#### Task brief:
Find all the lines in the entries below that hold the word "clone" and copy them.

[Image comparison data]

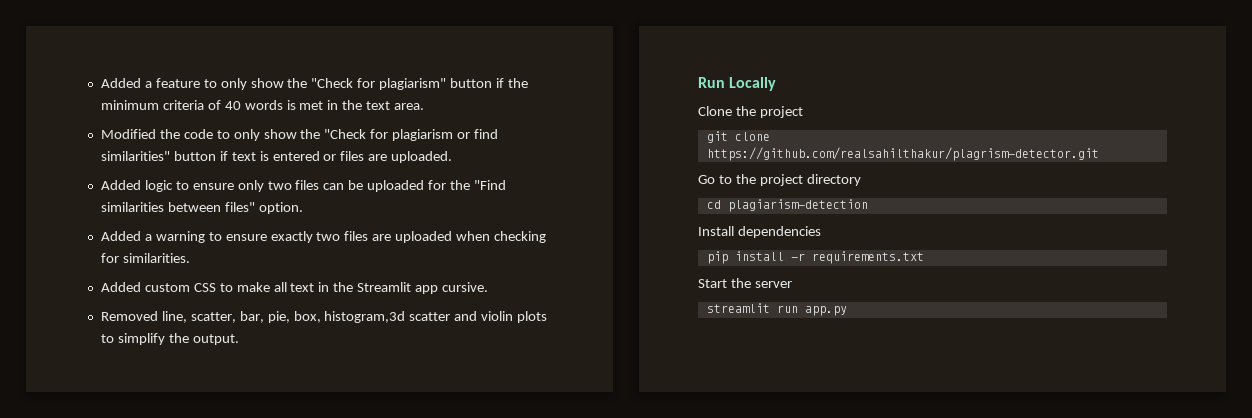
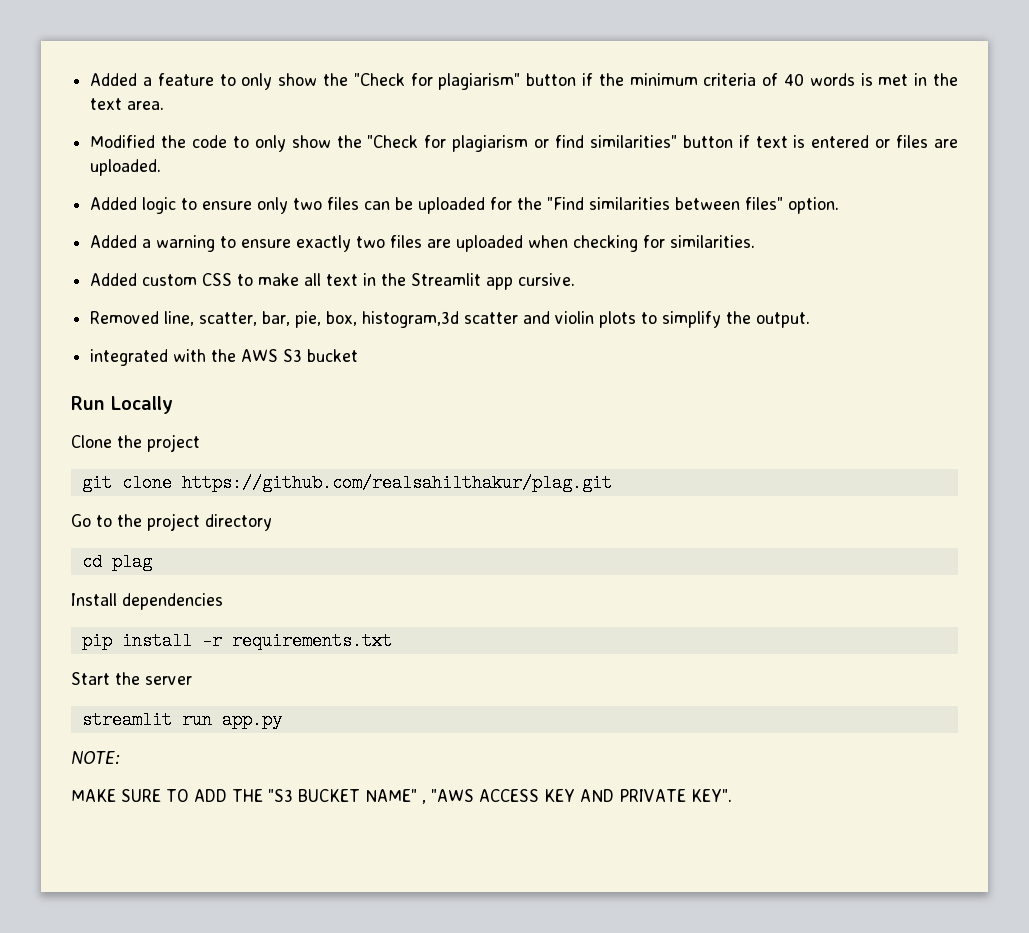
+ integrated with the AWS S3 bucket
- git clone https://github.com/realsahilthakur/plagrism-detector.git
+ git clone https://github.com/realsahilthakur/plag.git
- cd plagiarism-detection
+ cd plag
+ NOTE:
+ MAKE SURE TO ADD THE "S3 BUCKET NAME" , "AWS ACCESS KEY AND PRIVATE KEY".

#### Answer to this task:
- git clone https://github.com/realsahilthakur/plagrism-detector.git
+ git clone https://github.com/realsahilthakur/plag.git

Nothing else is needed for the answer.